(Modification records)
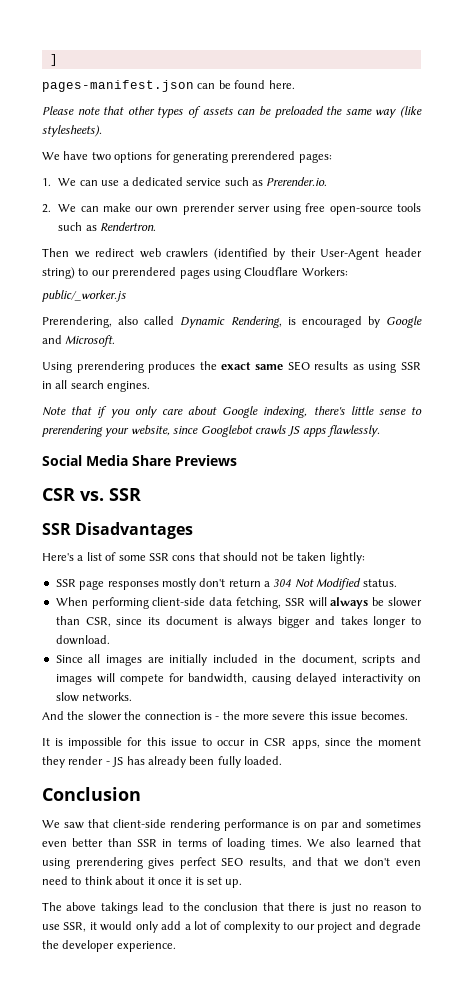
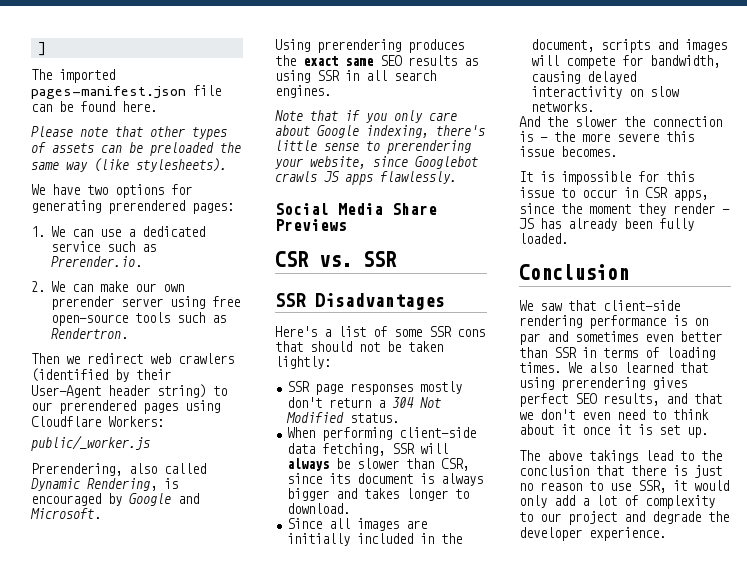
[42,80,194,92] pages-manifest.json -> [31,69,115,83] [31,85,221,99] The imported pages-manifest.json file

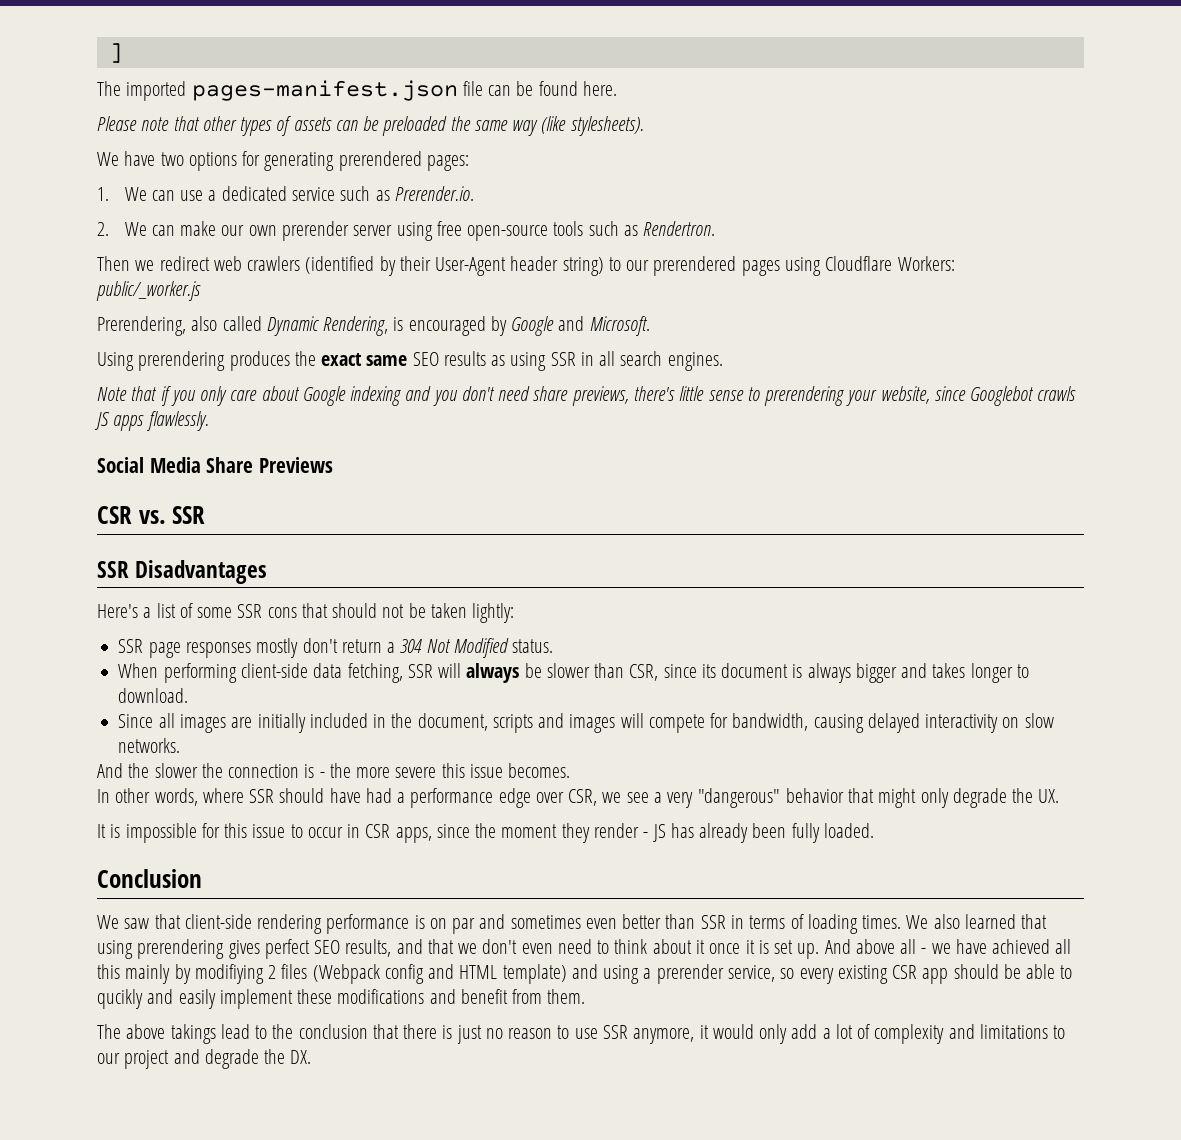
[366,125,429,138] indexing, -> [350,386,629,406] indexing and you don't need share previews,
(617, 151) none -> [97,788,1060,808] // In other words, where SSR should have had a performance edge over CSR, we see a very "dangerous" behavior that might only degrade the UX.
(708, 432) none -> [824,939,1072,954] [97,964,1073,984] [97,989,586,1009] And above all - we have achieved all this mainly by modifiying 2 files (Webpack config and HTML template) and using a prerender service, so every existing CSR app should be able to qucikly and easily implement these modifications and benefit from them.
[638,480,666,493] SSR, -> [602,1025,695,1044] SSR anymore,
(715, 502) none -> [948,1024,1048,1039] and limitations
[519,527,666,541] developer experience. -> [290,1050,312,1064] DX.

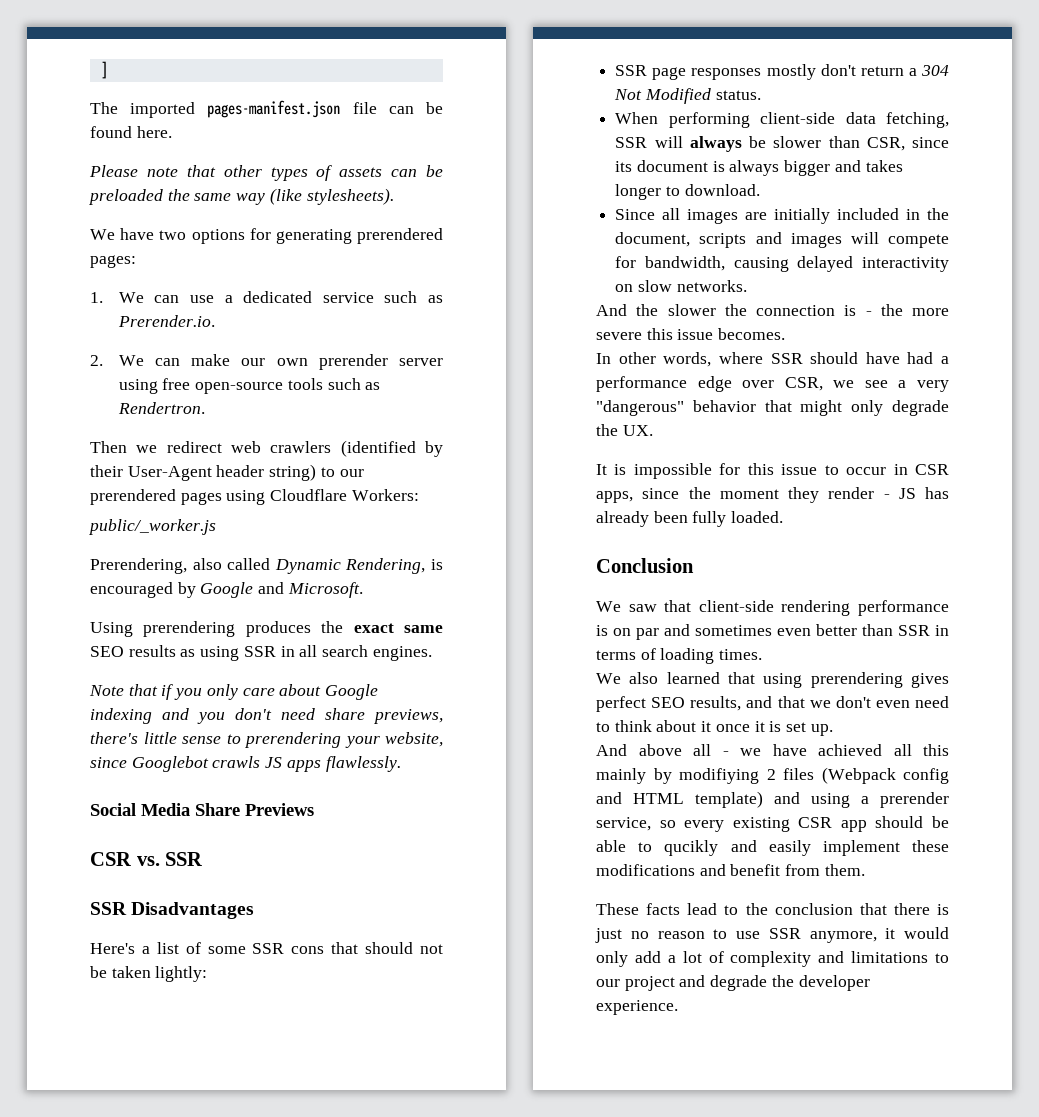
(902, 922) none -> (763, 654) //
(820, 951) none -> (833, 730) //
[97,1024,216,1044] The above takings -> [596,903,681,915] These facts
[290,1050,312,1064] DX. -> [798,975,870,991] [596,1000,678,1015] developer experience.

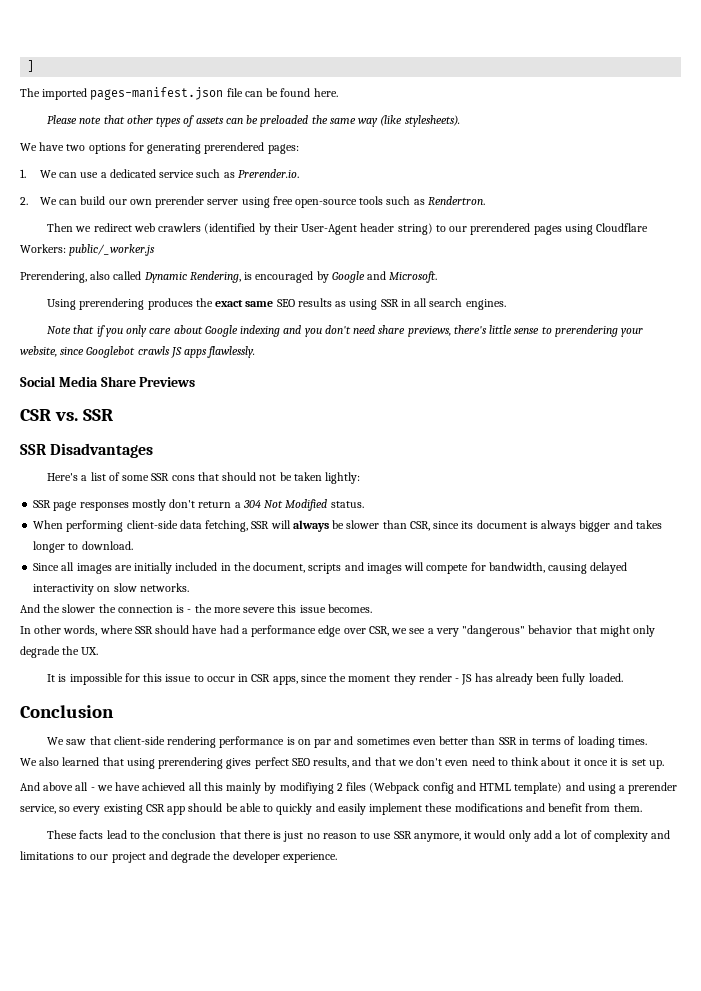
[191,354,231,366] make -> [80,196,106,205] build
(419, 495) // -> (66, 248) none
[664,840,719,856] qucikly -> [276,803,313,815] quickly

* Your objective: Wherever the string "experience" appears in a line of the records above, copy that line.

* Output of the task:
[519,527,666,541] developer experience. -> [290,1050,312,1064] DX.
[290,1050,312,1064] DX. -> [798,975,870,991] [596,1000,678,1015] developer experience.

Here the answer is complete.